The Gharm Oblast (Note: Гармская область; вилояти Ғарм) was an oblast in the Tajik Soviet Socialist Republic in the Soviet Union from the 1920s to 1955. Its capital was Gharm. The population of Gharm were known as Gharmis, a term still used in Tajikistan today.

==History==
In the 1920s, during the reorganization of borders in Central Asia, a Gharm oblast was created out of the old Qarategin and Darvaz, districts of the Emirate of Bukhara. The Gharm Oblast consisted of much of the Qarategin Valley, as well as the Kalai-Khumb District. During the 1920s Gharm was a hotbed for the Basmachi, the anti-Soviet resistance in Central Asia.

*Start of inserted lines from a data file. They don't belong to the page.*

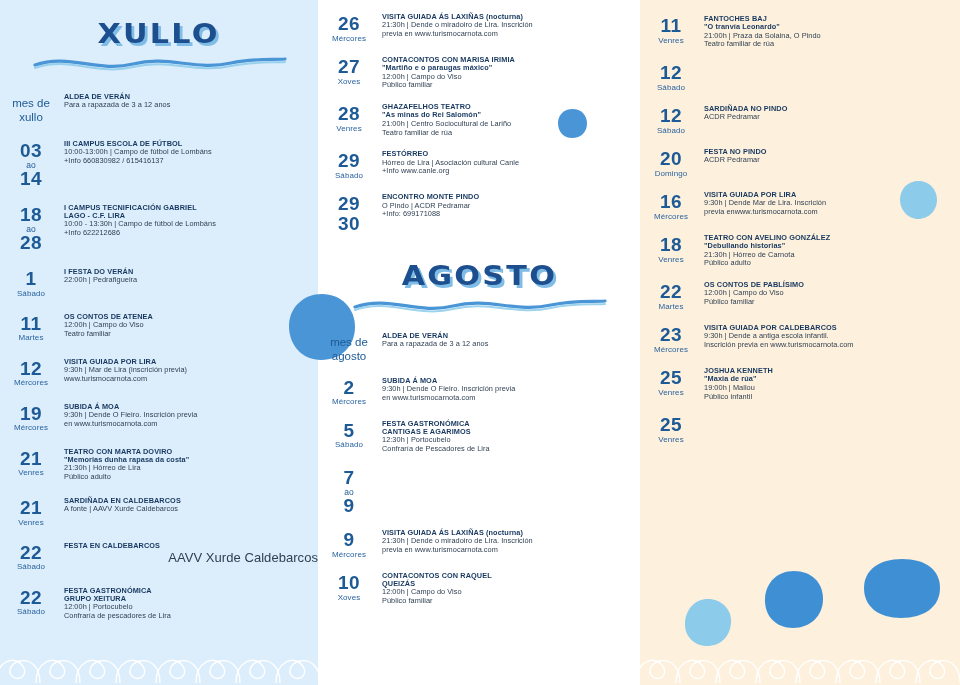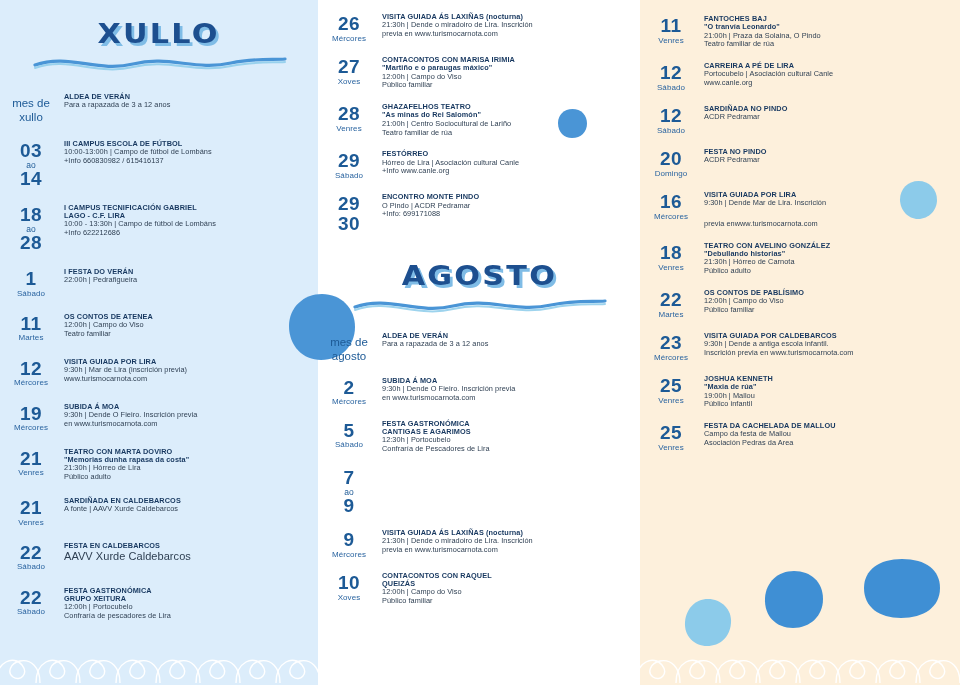--- a/index.html
+++ b/index.html
@@ -439,11 +439,6 @@
             <div class="d-num">12</div>
             <div class="d-day">Sábado</div>
           </div>
-          <div class="body-cell">
-            <div class="ev-title" style="font-size: 7.3px;">CARREIRA A PÉ DE LIRA</div>
-            <div class="ev-line" style="font-size: 7.35px;">Portocubelo | Asociación cultural Canle</div>
-            <div class="ev-line" style="font-size: 7.35px;">www.canle.org</div>
-          </div>
         </div>
         <div class="event" style="margin-top: 13px;">
           <div class="date-cell">

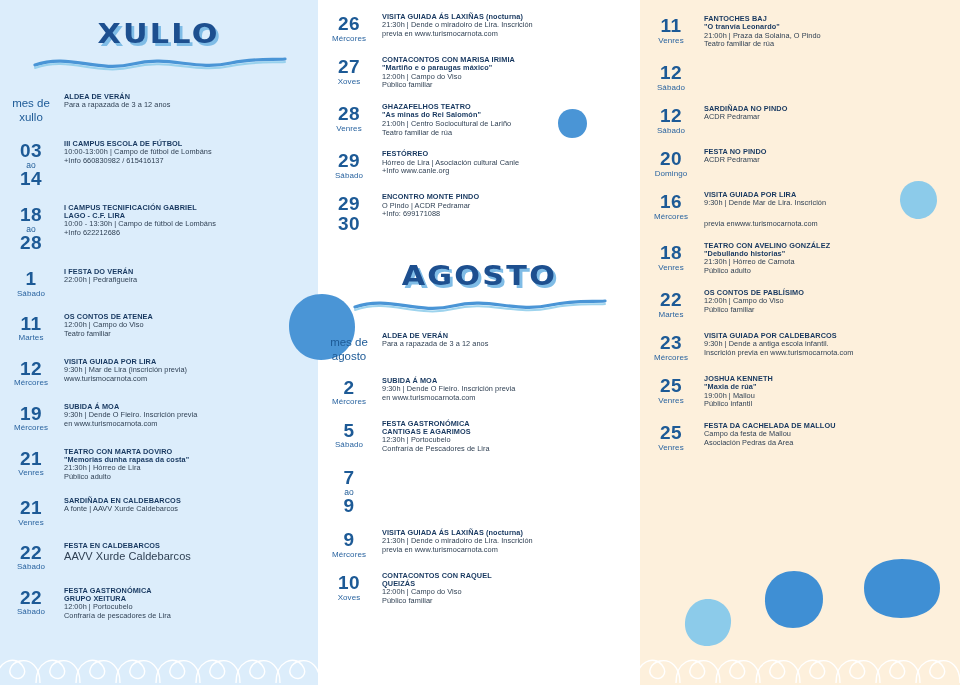--- a/index.html
+++ b/index.html
@@ -468,7 +468,7 @@
           <div class="body-cell">
             <div class="ev-title" style="font-size: 7.3px;">VISITA GUIADA POR LIRA</div>
             <div class="ev-line" style="font-size: 7.35px;">9:30h | Dende Mar de Lira. Inscrición</div>
-            <div class="ev-line" style="font-size: 7.35px; margin-top: 12px;">previa enwww.turismocarnota.com</div>
+            <div class="ev-line" style="font-size: 7.35px;">previa enwww.turismocarnota.com</div>
           </div>
         </div>
         <div class="event" style="margin-top: 13px;">

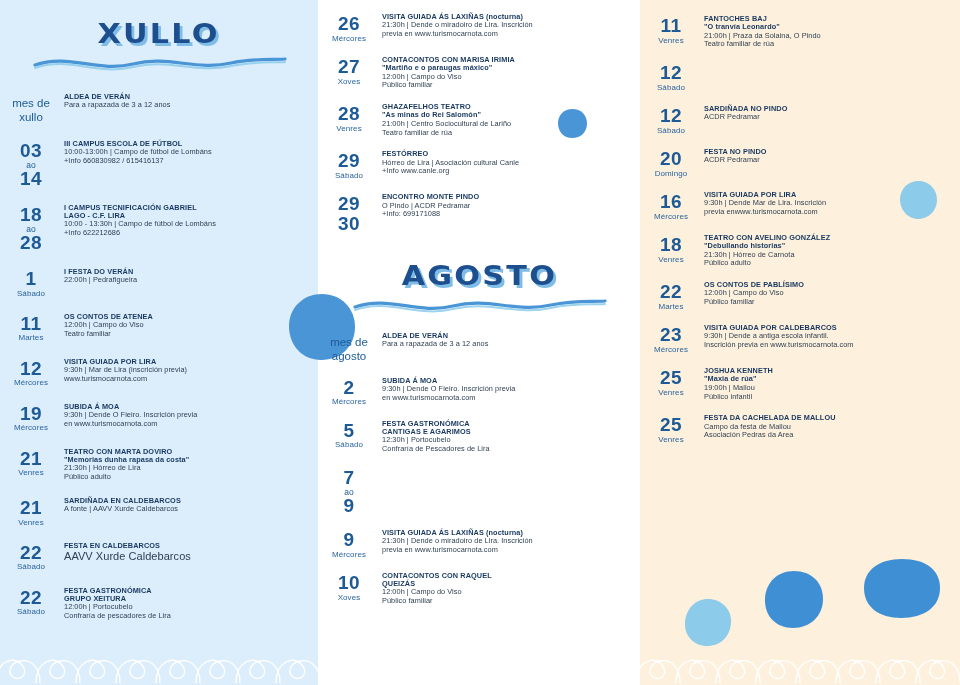--- a/index.html
+++ b/index.html
@@ -522,11 +522,6 @@
             <div class="d-num">25</div>
             <div class="d-day">Venres</div>
           </div>
-          <div class="body-cell">
-            <div class="ev-title" style="font-size: 7.3px;">FESTA DA CACHELADA DE MALLOU</div>
-            <div class="ev-line" style="font-size: 7.35px;">Campo da festa de Mallou</div>
-            <div class="ev-line" style="font-size: 7.35px;">Asociación Pedras da Area</div>
-          </div>
         </div>
       </div>
 

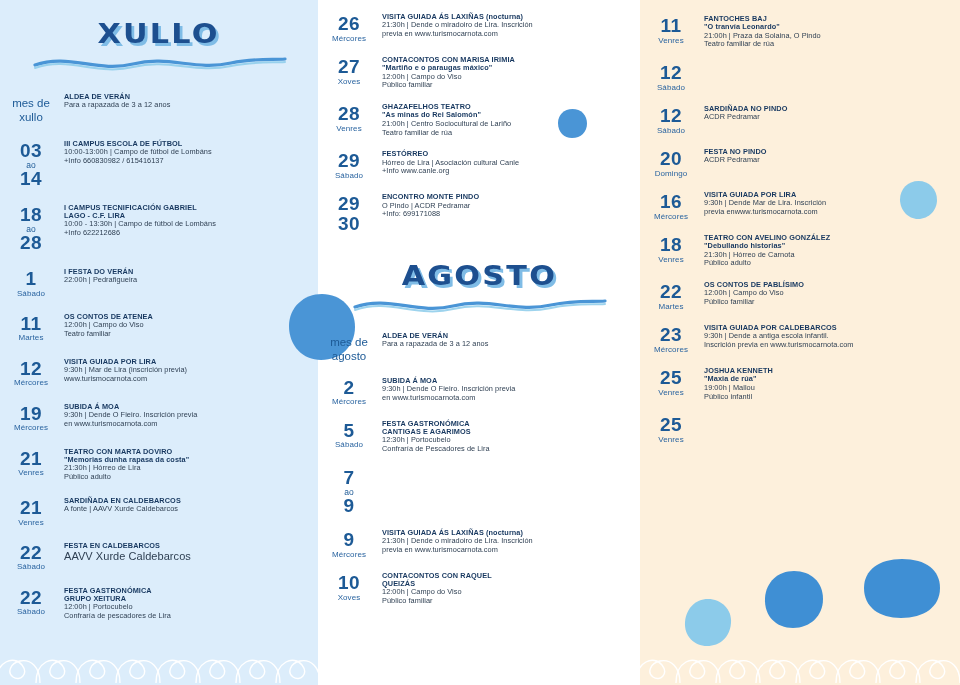--- a/index.html
+++ b/index.html
@@ -251,7 +251,7 @@
           </div>
           <div class="body-cell">
             <div class="ev-title" style="font-size: 7.3px;">FESTA EN CALDEBARCOS</div>
-            <div class="ev-line" style="font-size: 11px;">AAVV Xurde Caldebarcos</div>
+            <div class="ev-line" style="font-size: 13px; text-align: right;">AAVV Xurde Caldebarcos</div>
           </div>
         </div>
         <div class="event" style="margin-top: 15px;">

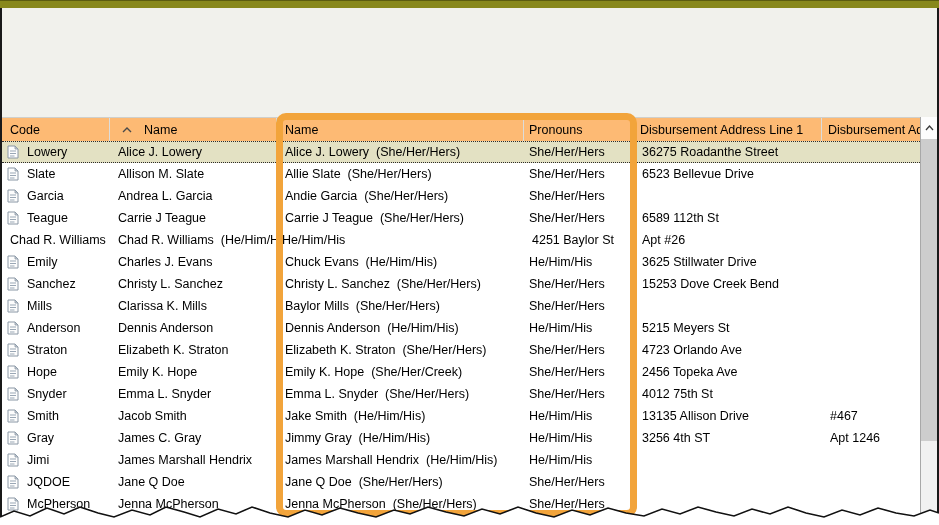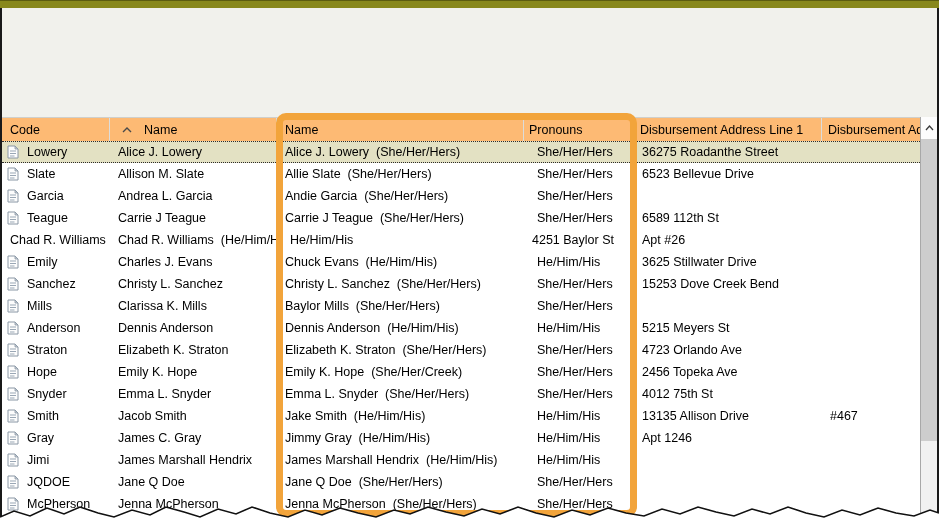--- a/index.html
+++ b/index.html
@@ -54,7 +54,7 @@
   .trow { height:22px; align-items:center; }
   .tcell { display:flex; align-items:center; padding-left:8px; overflow:hidden; white-space:pre; height:100%; }
   .tcell.code { gap:8px; padding-left:5px; }
-  .tcell.pron { padding-left:5px;margin-left:8px; }
+  .tcell.pron { padding-left:5px; }
   .trow.selected { background:#e3e1c3; border-top:1px dotted #2c2c2c; border-bottom:1px dotted #2c2c2c; }
   .trow.selected .tcell { height:20px; }
 

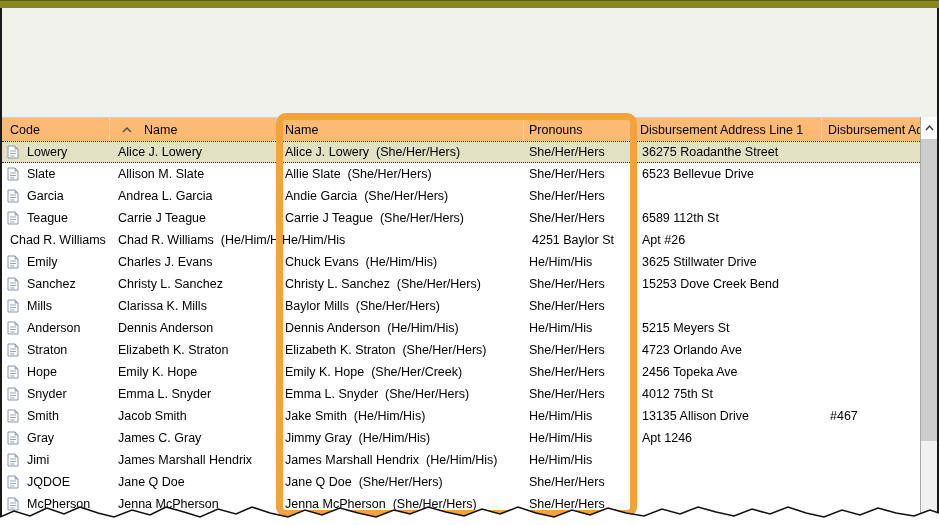--- a/index.html
+++ b/index.html
@@ -332,6 +332,7 @@
           <div class="tcell">James C. Gray</div>
           <div class="tcell">Jimmy Gray  (He/Him/His)</div>
           <div class="tcell pron">He/Him/His</div>
+          <div class="tcell">3256 4th ST</div>
           <div class="tcell">Apt 1246</div>
         </div>
         <div class="trow">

In 1929 Basmachi commander Faizal Maksum crossed from Afghanistan into Tajikistan and briefly captured the city Gharm, only to later be expelled by Soviet forces.

The 1939 Soviet Census record a population of 183,100 in the Gharm Oblast. During the 1950s much of the population of Gharm was forcibly relocated by the government to western Tajikistan (Vakhsh valley). This population of people is known today as the Gharmis. In 1955 the Garm oblast was abolished and the land was redistributed to the Gorno-Badakshan Autonomous Oblast and the Regions under Republican Subordination Oblast. The Gharmis continued to have a distinct clan identity in Tajikistan. During the Civil War in Tajikistan from 1992-1997 many Gharmis were targeted for massacres.